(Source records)
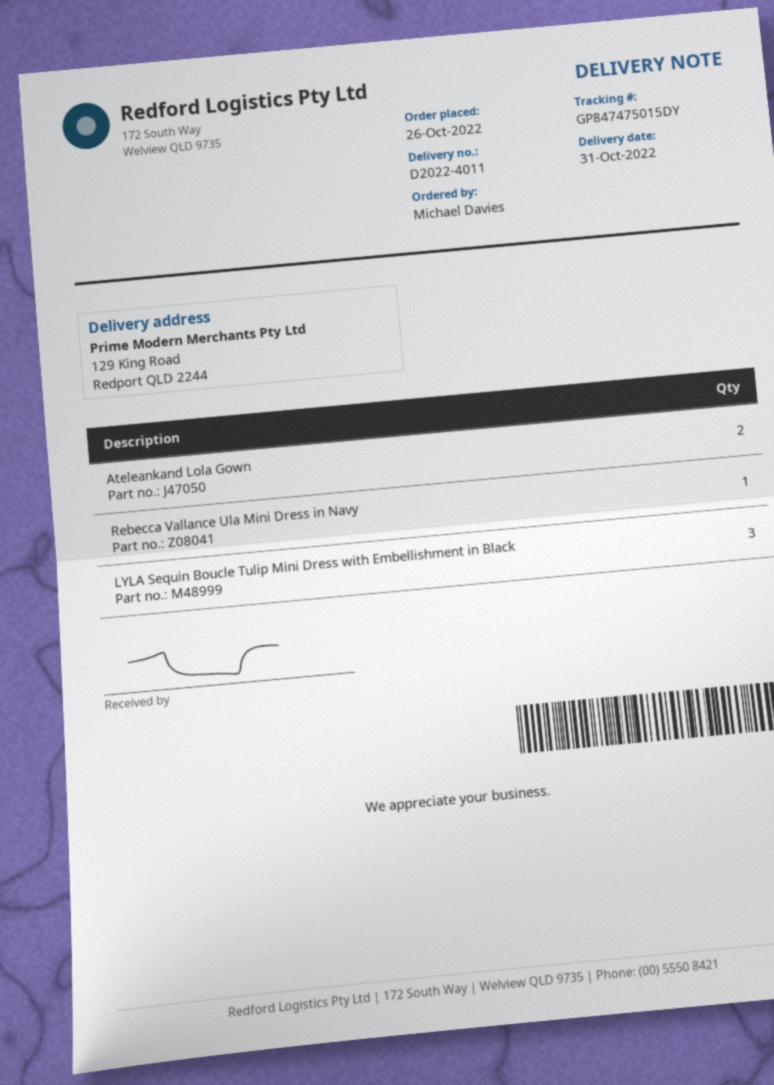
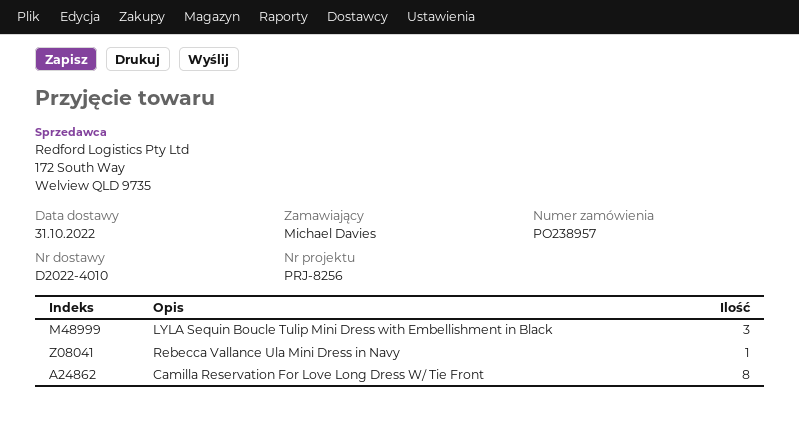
delivery note number: D2022-4011 -> D2022-4010
Ateleankand Lola Gown: 2 -> none
Camilla Reservation For Love Long Dress W/ Tie Front: none -> 8

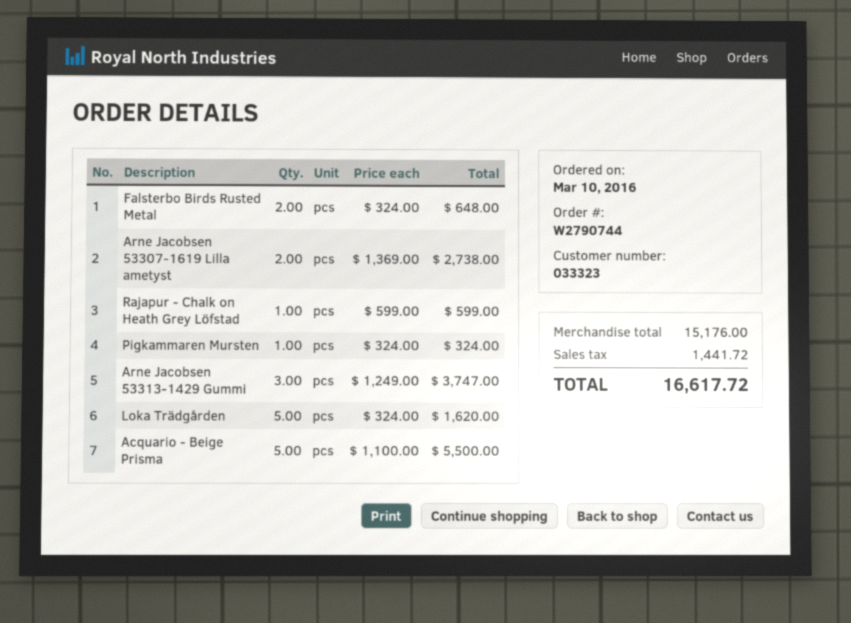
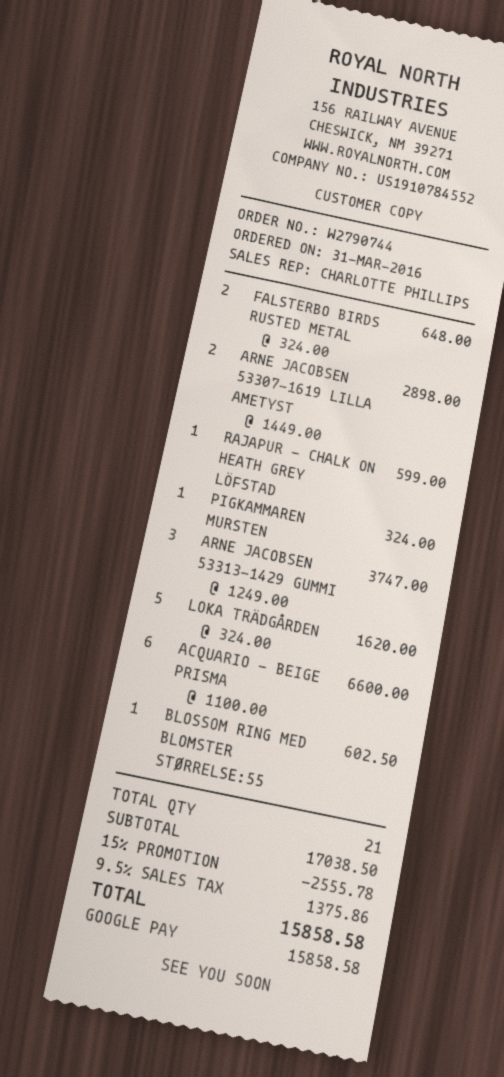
order date: 2016-03-10 -> 2016-03-31
Arne Jacobsen 53307-1619 Lilla ametyst: 2 x 1369.00 = 2738.00 -> 2 x 1449.00 = 2898.00
Acquario - Beige Prisma: 5 x 1100.00 = 5500.00 -> 6 x 1100.00 = 6600.00
BLOSSOM RING MED BLOMSTER STØRRELSE:55: none -> 1 x 602.50 = 602.50
subtotal: 15176.00 -> 17038.50
discount: none -> 15% = 2555.78
tax: 1441.72 -> 1375.86
total: 16617.72 -> 15858.58

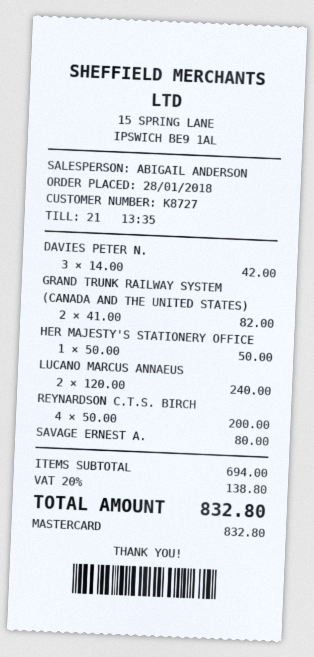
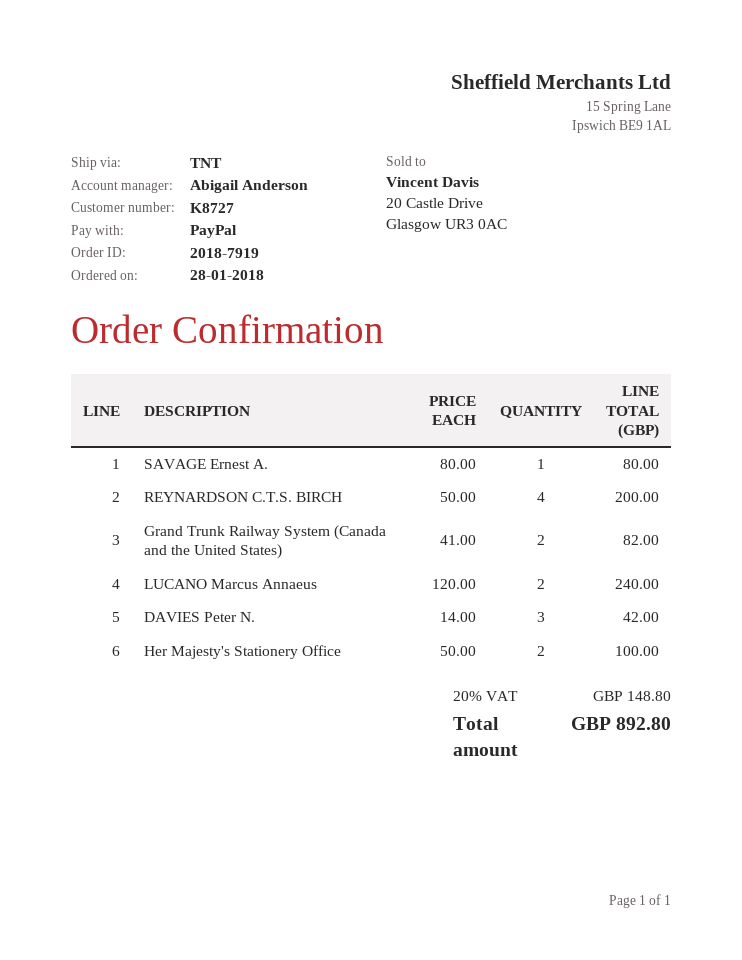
payment method: Mastercard -> PayPal
HER MAJESTY'S STATIONERY OFFICE: 1 x 50.00 = 50.00 -> 2 x 50.00 = 100.00
tax: 20% = 138.80 -> 20% = 148.80
total: 832.80 -> 892.80

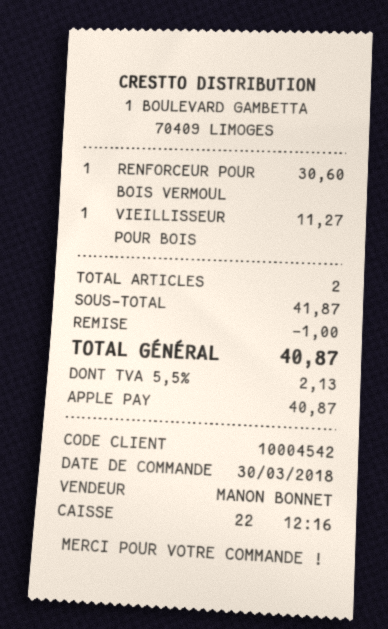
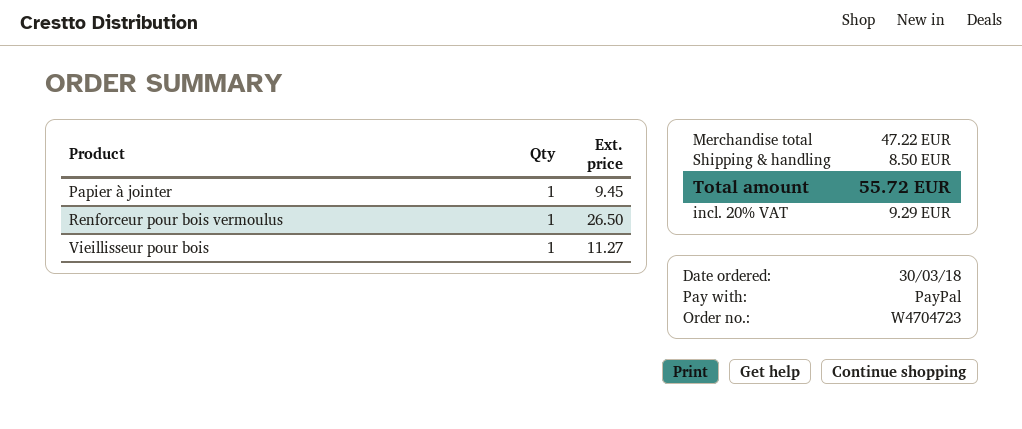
payment method: Apple Pay -> PayPal
RENFORCEUR POUR BOIS VERMOUL: 1 for 30.60 -> 1 for 26.50
Papier à jointer: none -> 1 for 9.45
subtotal: 41.87 -> 47.22
discount: 1.00 -> none
shipping: none -> 8.50
tax: 5.5% = 2.13 -> 20% = 9.29
total: 40.87 -> 55.72

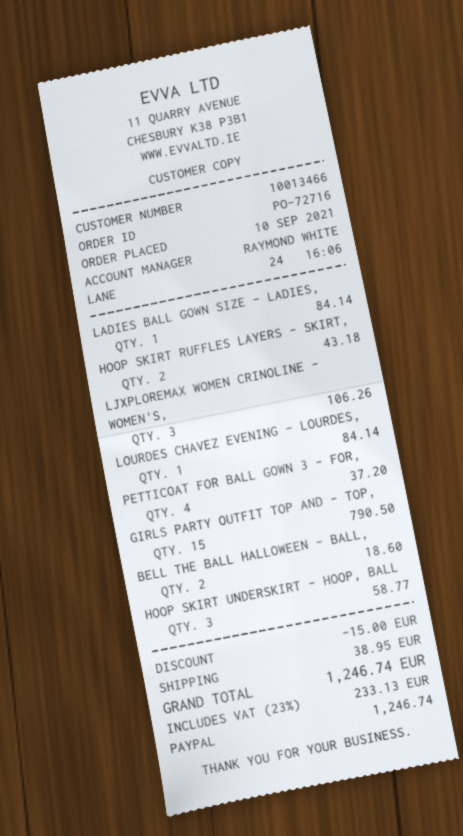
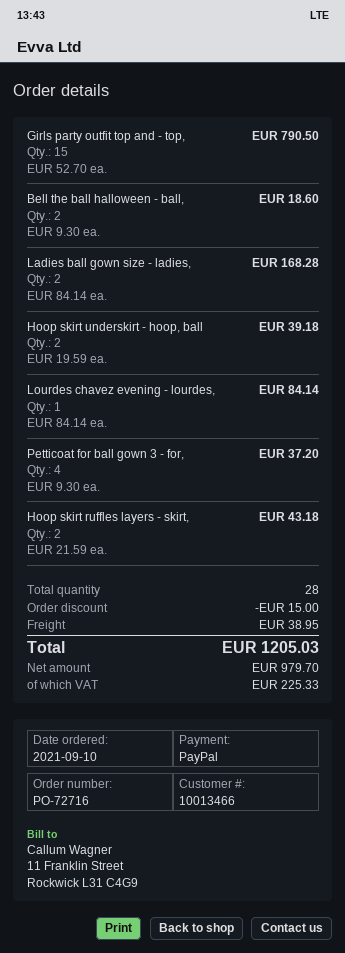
LADIES BALL GOWN SIZE - LADIES,: 1 for 84.14 -> 2 for 168.28
LJXPLOREMAX WOMEN CRINOLINE - WOMEN'S,: 3 for 106.26 -> none
HOOP SKIRT UNDERSKIRT - HOOP, BALL: 3 for 58.77 -> 2 for 39.18
tax: 233.13 -> 225.33
total: 1246.74 -> 1205.03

- Your assignment:
Among the entries above, identify all lines with "subtotal" and copy them.

- Task answer:
subtotal: 15176.00 -> 17038.50
subtotal: 41.87 -> 47.22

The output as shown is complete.